Model relating PTMs to properties of Ras2. (A) Qualitative representations of phenotypes for viability function (see Fig. 2), protein levels (total and GTP-activated) (see Fig. 4A and C, respectively), and Ras2 localization (see Fig. 5) observed for Ras2-CAAX variants examined in this study. The scaling is relative to the Ras2-CAAX variant, with the weakest phenotype observed within the set for each assay. (B) Our experimental observations were used to model the observed effects of PTMs. The model proposes that all Ras2-CAAX variants are GTP-activated but have different functional abilities due to varying effector engagements.

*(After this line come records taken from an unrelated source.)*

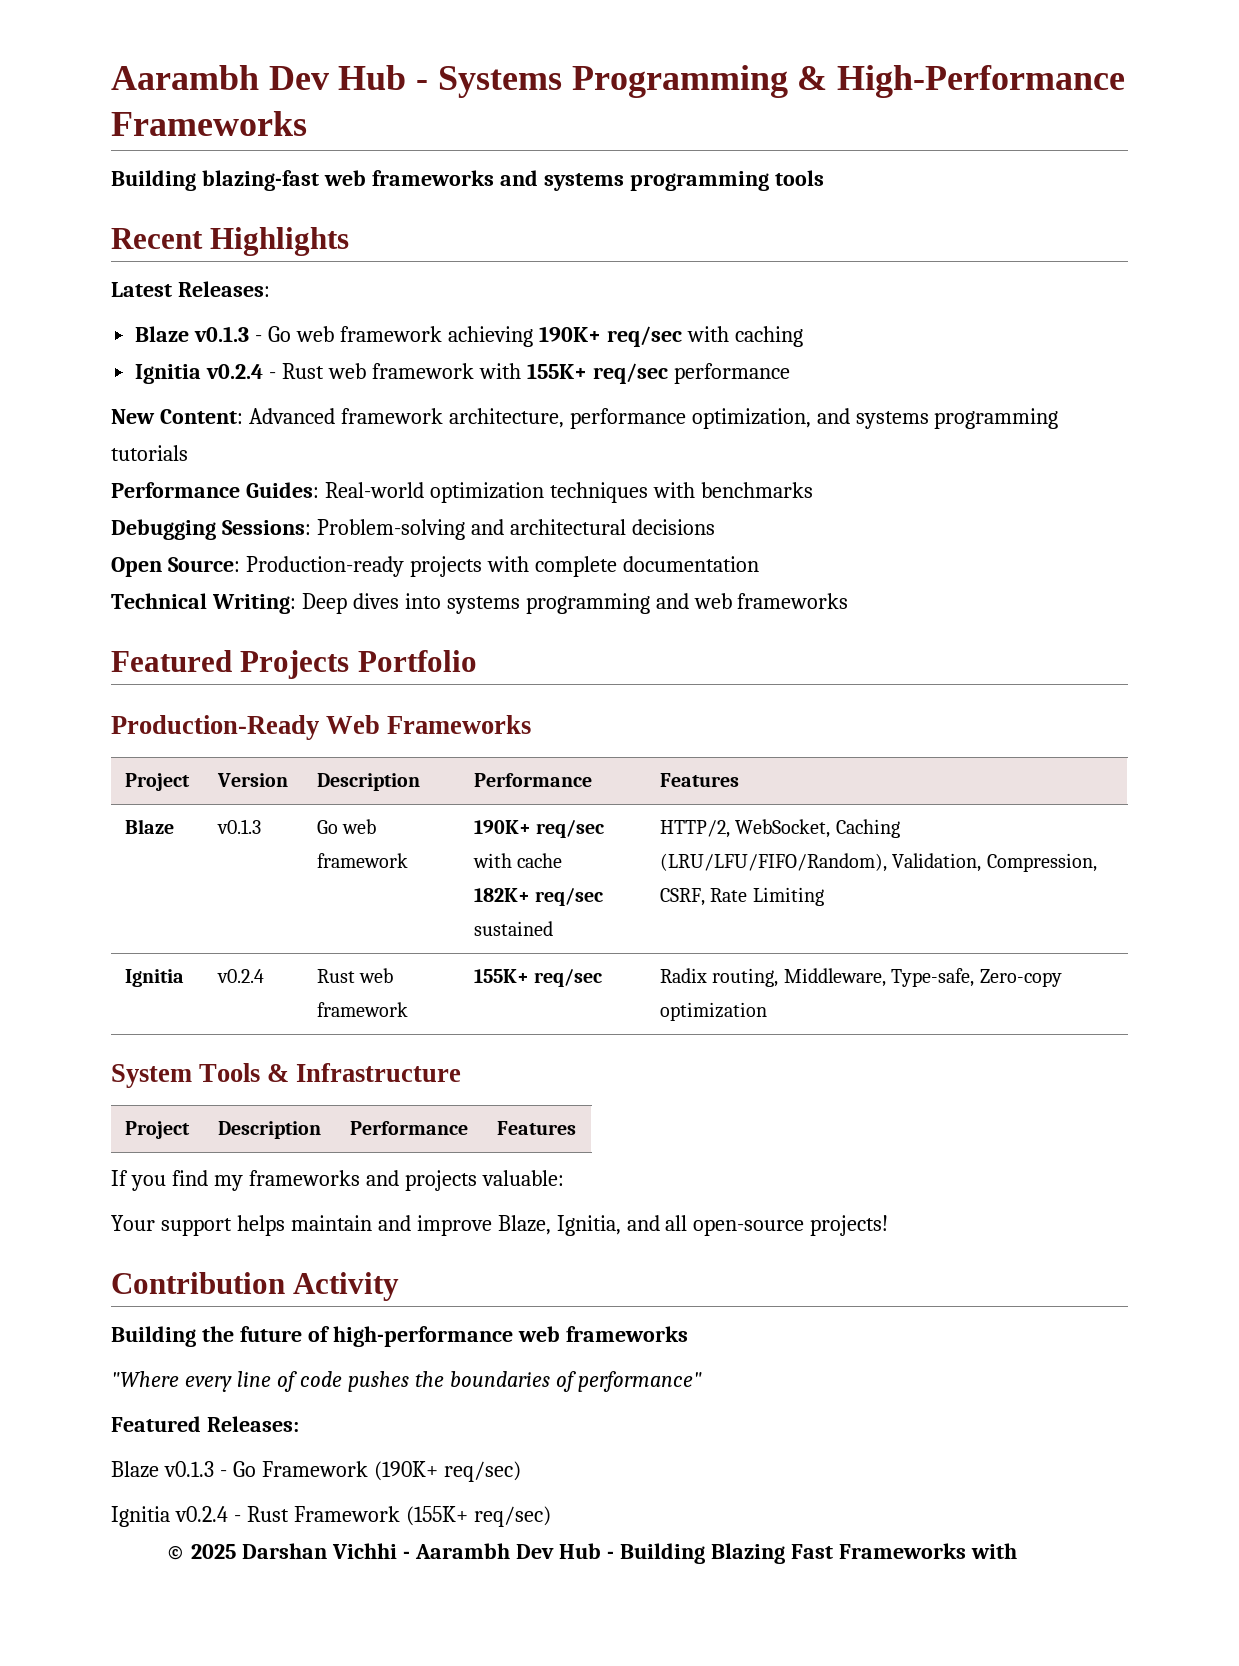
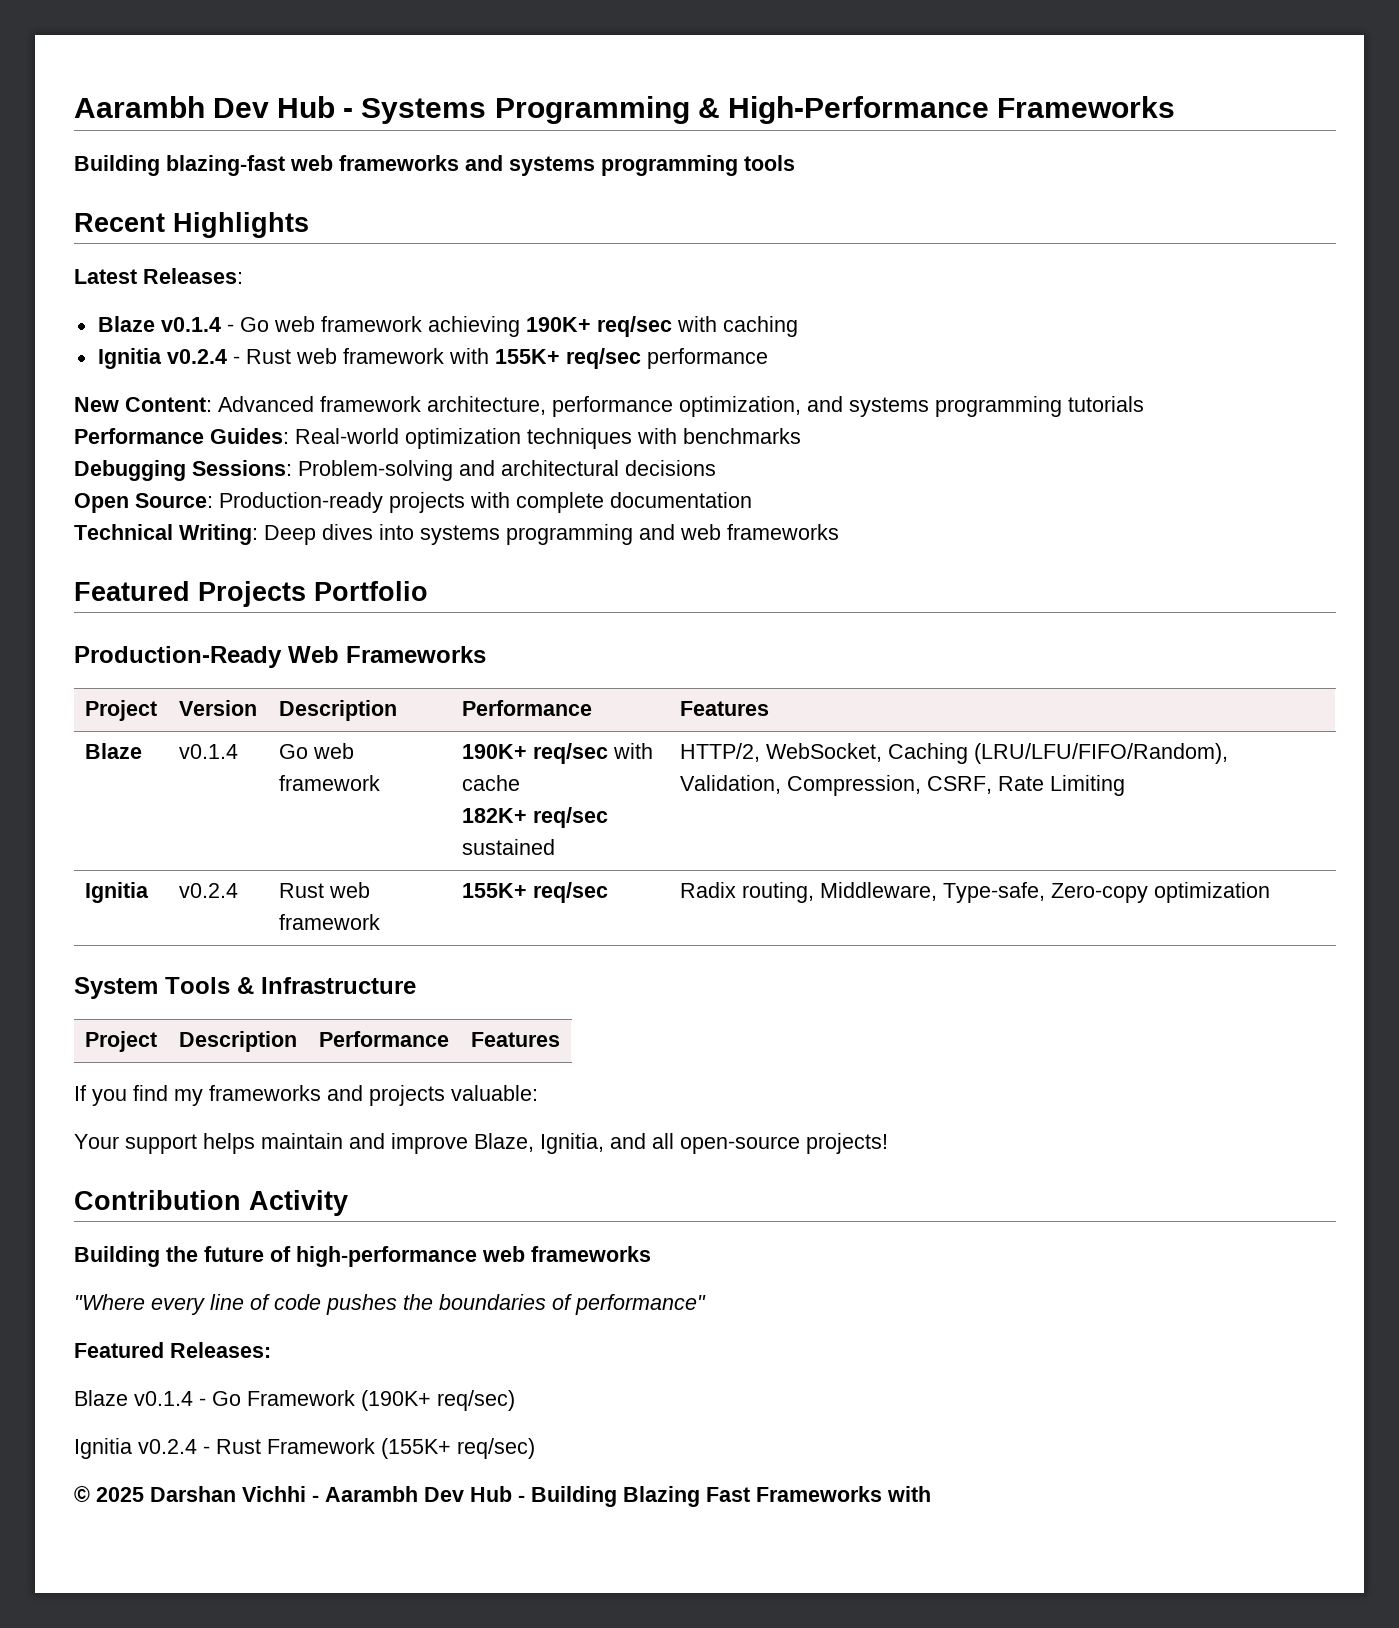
- Blaze v0.1.3 - Go web framework achieving 190K+ req/sec with caching
+ Blaze v0.1.4 - Go web framework achieving 190K+ req/sec with caching
- Blaze | v0.1.3 | Go web framework | 190K+ req/sec with cache
+ Blaze | v0.1.4 | Go web framework | 190K+ req/sec with cache
- Blaze v0.1.3 - Go Framework (190K+ req/sec)
+ Blaze v0.1.4 - Go Framework (190K+ req/sec)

Fully modified Ras2-CIIS (i.e., farnesylated, cleaved, and palmitoylated) is at the plasma membrane, has the lowest protein levels, and has highest signaling intensity; the widths of solid arrow(s) emanating from the membrane-bound Ras2/effector complex are indicative of intensity; the length and direction of dashed arrows represent the likelihood of a preferred state of membrane association or effector engagement. Partially modified Ras2-SCIIS and Ras2-CASQ (i.e., farnesylated and either CAAX cleaved or palmitoylated, respectively) are mislocalized from PM, have increased protein levels, and have reduced signaling intensity. Farnesylated-only Ras2-SCASQ and unmodified Ras2-SSIIS are mislocalized into the cytosol, have the highest protein levels, and have the lowest signaling intensities. We propose that increased Ras2 levels (total and GTP-activated) are a compensatory cellular response to increased overall Ras2 signaling output when loss of PTMs leads to reduced Ras2 signaling; the number of solid arrows is representative of this effect but not proportional to actual ratios.